Wednesday, April 21, 2021

CAFC addresses a "“Request to Change the Real-Party-in-Interest from Third-Party Requestor" and FRAP 43 in Mojave Desert case

The outcome was that the PTAB got the case wrong:

We therefore conclude that Mojave is the successor-ininterest to U.S.A. Dawgs, that it has standing to pursue this challenge to the ’789 patent, and that the Board erred in not substituting Mojave for U.S.A. Dawgs as the thirdparty requester during the inter partes reexamination.

Under these circumstances, we think that no useful purpose would be served by remanding to the Board to add Mojave as the requester and that the appropriate course is to grant the motion to substitute on appeal pursuant to Rule 43(b) of the Federal Rules of Appellate Procedure. See Mullaney v. Anderson, 342 U.S. 415, 417 (1952);13 see also Newman-Green, Inc. v. Alfonzo-Larrain, 490 U.S. 826, 833–34 (1989) (reaffirming Mullaney); Carlton v. Baww, Inc., 751 F.2d 781, 789 (5th Cir. 1985) (permitting amendment to a pleading at the appellate court because “it appear[ed] plainly from [the] record that jurisdiction exists,” and as a result, “it best serve[d] the interests of justice to grant the motion for leave to amend [in the appellate court], without requiring a perfunctory remand for that purpose” (citations omitted)).
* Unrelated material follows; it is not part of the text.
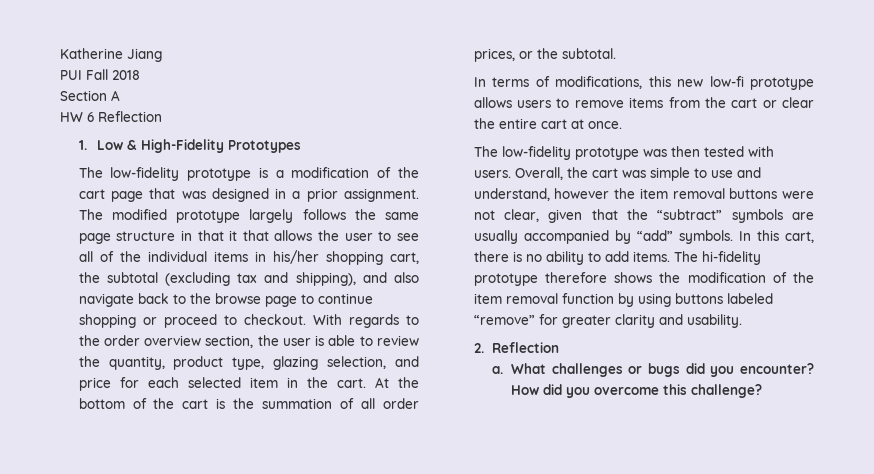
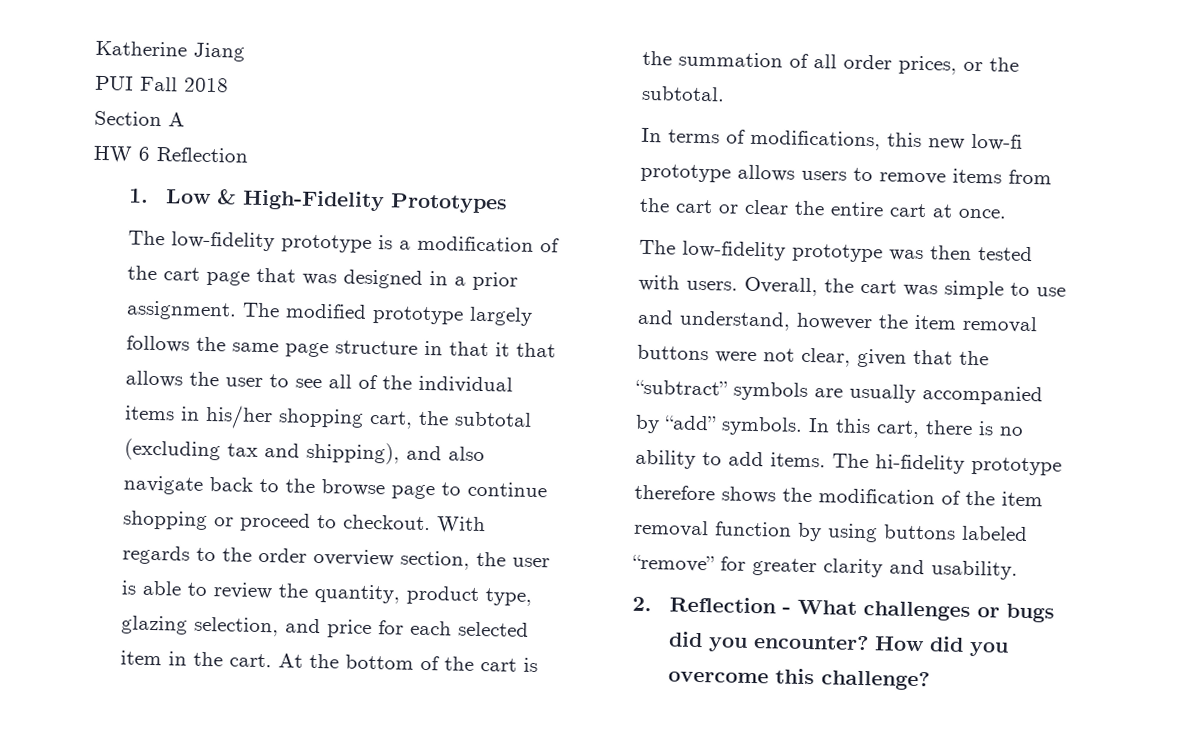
- 2. Reflection
- a. What challenges or bugs did you encounter?
+ 2. Reflection - What challenges or bugs did you encounter?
Of the motion to substitute:

The motion to substitute is made pursuant to Rule 43(b) of the Federal Rules of Appellate Procedure, which provides that, “[i]f a party needs to be substituted for any reason other than death, the procedure prescribed in Rule 43(a) applies.” Fed. R. App. P. 43(b).6 Substitution [under Rule 43(b)] may . . . be necessary when a party is incapable of continuing the suit, such as . . . when a transfer of interest in the company or property involved in the suit has occurred[] or when the focus of the litigation has shifted, making another entity the real party in interest. 21 James W. Moore et al., Moore’s Federal Practice – Civil § 343.12 (2020).

Of a "protective notice of appeal":

Crocs also argues that Mojave failed to file a notice of appeal from the Board’s decision. Mojave could not file a notice of appeal because it had not been added as a party by the Board to the inter partes reexamination proceeding. Under Nevada law, however, U.S.A. Dawgs retained the ability to file a protective notice of appeal12 and did so on November 8, 2019. That was sufficient to confer jurisdiction on this court. Other courts have apparently reached similar conclusions. See, e.g., Barger v. City of Cartersville, 348 F.3d 1289, 1291–93 (11th Cir. 2003) (determining that the notice of appeal filed by transferor was sufficient), overruled on other grounds by Slater v. U.S. Steel Corp., 871 F.3d 1174 (11th Cir. 2017); ELCA Enters., Inc. v. Sisco Equipment Rental & Sales, Inc., 53 F.3d 186, 190–91 (8th Cir. 1995) (permitting party denied substitution before the district court to appeal despite transferring all interest in lawsuit).